While designing your archiving setup, consider what will happen if the archive command fails repeatedly because some aspect requires operator intervention or the archive runs out of space. For example, this could occur if you write to tape without an autochanger; when the tape fills, nothing further can be archived until the tape is swapped. You should ensure that any error condition or request to a human operator is reported appropriately so that the situation can be resolved reasonably quickly. The ‘pg_xlog/’ directory will continue to fill with WAL segment files until the situation is resolved. (If the file system containing ‘pg_xlog/’ fills up, PostgreSQL will do a PANIC shutdown. No committed transactions will be lost, but the database will remain offline until you free some space.)

The speed of the archiving command is unimportant as long as it can keep up with the average rate at which your server generates WAL data. Normal operation continues even if the archiving process falls a little behind. If archiving falls significantly behind, this will increase the amount of data that would be lost in the event of a disaster. It will also mean that the ‘pg_xlog/’ directory will contain large numbers of not-yet-archived segment files, which could eventually exceed available disk space.
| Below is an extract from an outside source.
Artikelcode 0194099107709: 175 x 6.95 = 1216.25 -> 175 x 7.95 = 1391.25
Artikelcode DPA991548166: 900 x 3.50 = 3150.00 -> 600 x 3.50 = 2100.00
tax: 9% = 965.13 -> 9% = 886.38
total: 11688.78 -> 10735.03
You are advised to monitor the archiving process to ensure that it is working as you intend.

In writing your archive command, you should assume that the file names to be archived can be up to 64 characters long and can contain any combination of ASCII letters, digits, and dots. It is not necessary to preserve the original relative path (%p) but it is necessary to preserve the file name (%f).
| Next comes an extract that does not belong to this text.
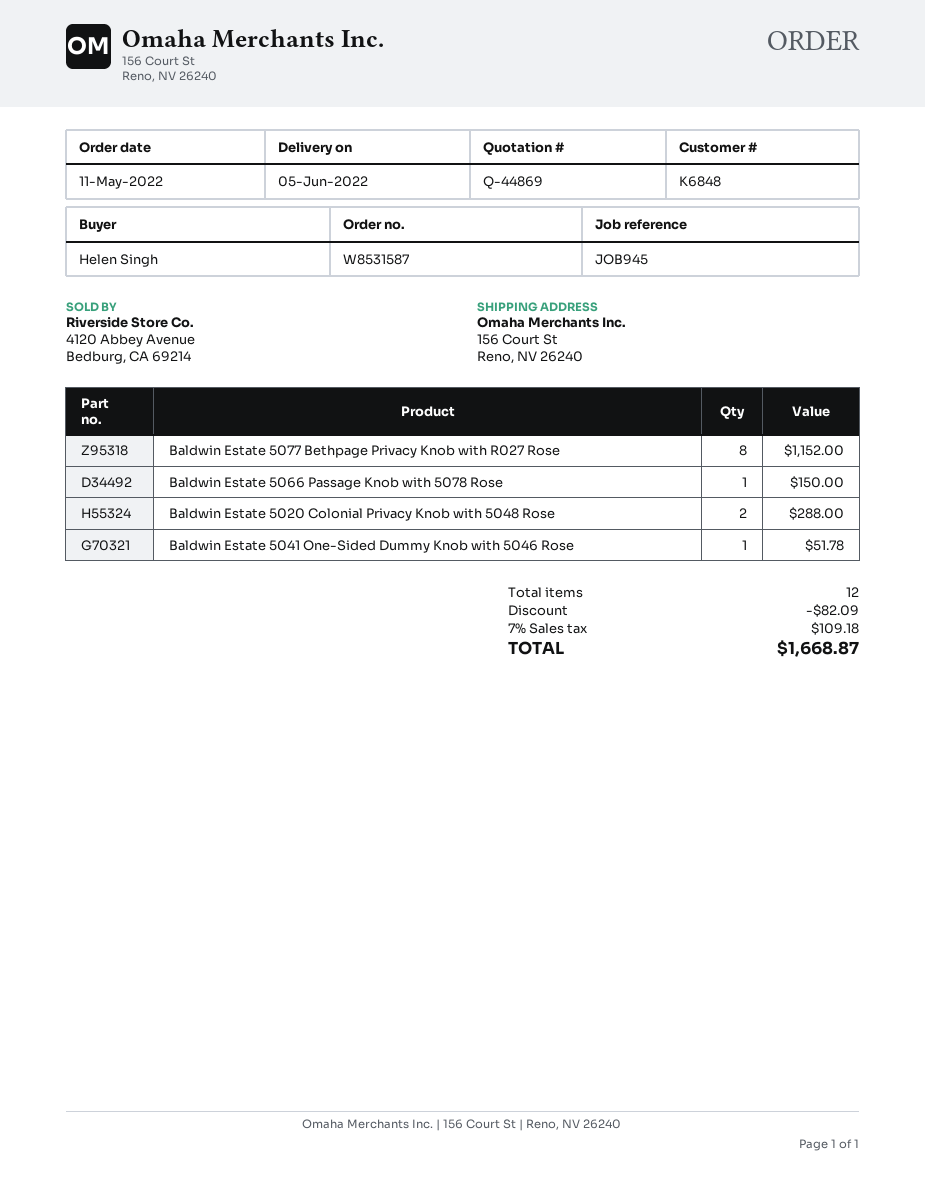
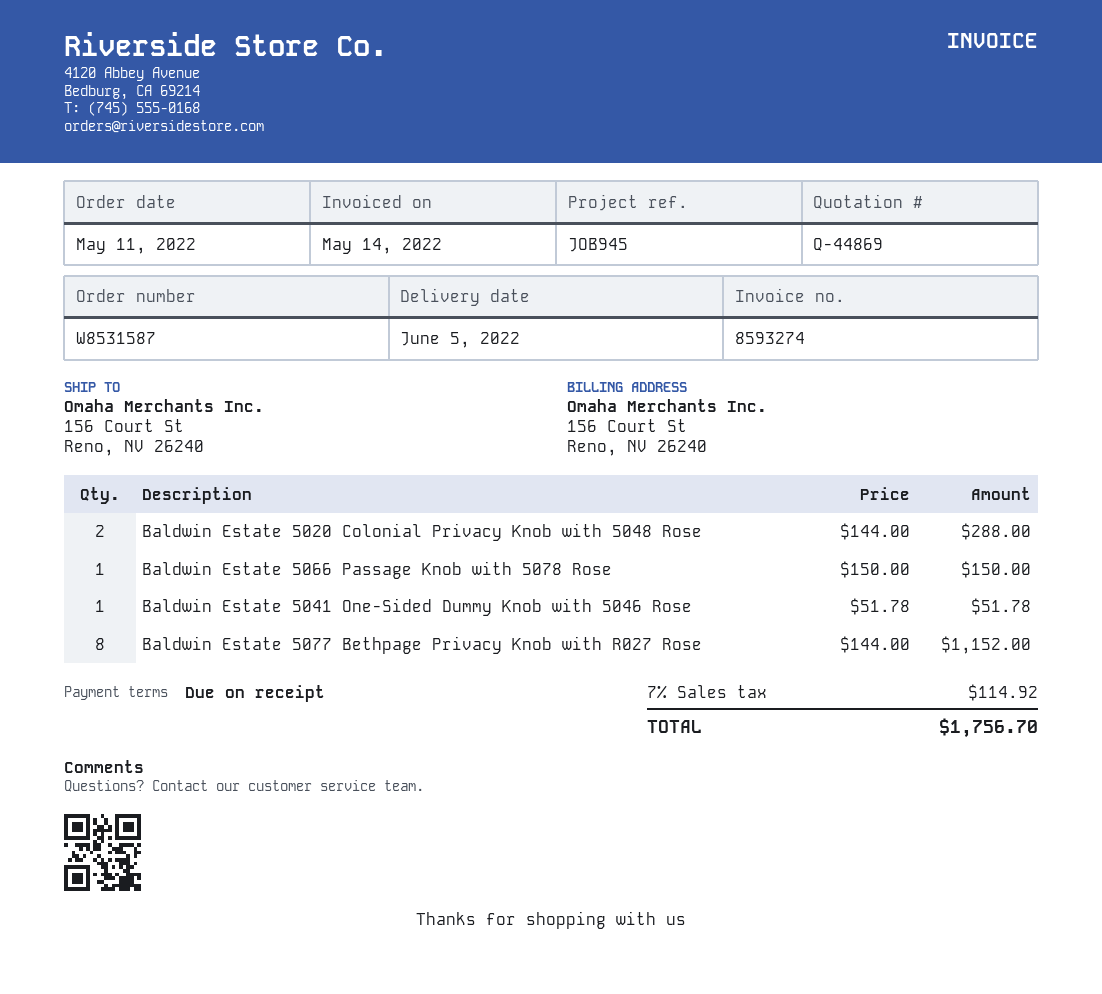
discount: 82.09 -> none
tax: 7% = 109.18 -> 7% = 114.92
total: 1668.87 -> 1756.70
Note that although WAL archiving will allow you to restore any modifications made to the data in your PostgreSQL database, it will not restore changes made to configuration files (that is, ‘postgresql.conf’, ‘pg_hba.conf’ and ‘pg_ident.conf’), since those are edited manually rather than through SQL operations. You might wish to keep the configuration files in a location that will be backed up by your regular file system backup procedures. See section 4.2 File Locations for how to relocate the configuration files.
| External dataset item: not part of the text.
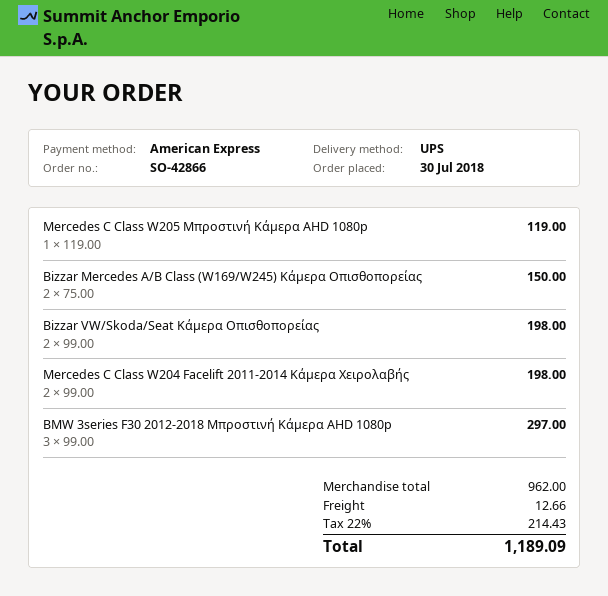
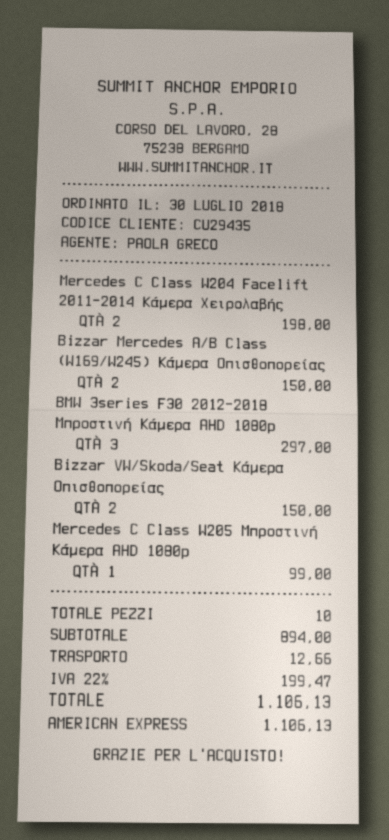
Mercedes C Class W205 Μπροστινή Κάμερα AHD 1080p: 1 for 119.00 -> 1 for 99.00
Bizzar VW/Skoda/Seat Κάμερα Οπισθοπορείας: 2 for 198.00 -> 2 for 150.00
subtotal: 962.00 -> 894.00
tax: 22% = 214.43 -> 22% = 199.47
total: 1189.09 -> 1106.13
The archive command is only invoked on completed WAL segments. Hence, if your server generates only little WAL traffic (or has slack periods where it does so), there could be a long delay between the completion of a transaction and its safe recording in archive storage. To put a limit on how old unarchived data can be, you can set archive_timeout to force the server to switch to a new WAL segment file at least that often. Note that archived files that are archived early due to a forced switch are still the same length as completely full files. It is therefore unwise to set a very short archive_timeout---it will bloat your archive storage. archive_timeout settings of a minute or so are usually reasonable.

Also, you can force a segment switch manually with pg_switch_xlog if you want to ensure that a just-finished transaction is archived as soon as possible. Other utility functions related to WAL management are listed in Volume 1A: Table 7-56.

When wal_level is minimal some SQL commands are optimized to avoid WAL logging, as described in Volume 1A: 12.4.7 Disable WAL archival and streaming replication. If archiving or streaming replication were turned on during execution of one of these statements, WAL would not contain enough information for archive recovery. (Crash recovery is unaffected.) For this reason, wal_level can only be changed at server start. However, archive_command can be changed with a configuration file reload. If you wish to temporarily stop archiving, one way to do it is to set archive_command to the empty string (''). This will cause WAL files to accumulate in ‘pg_xlog/’ until a working archive_command is re-established.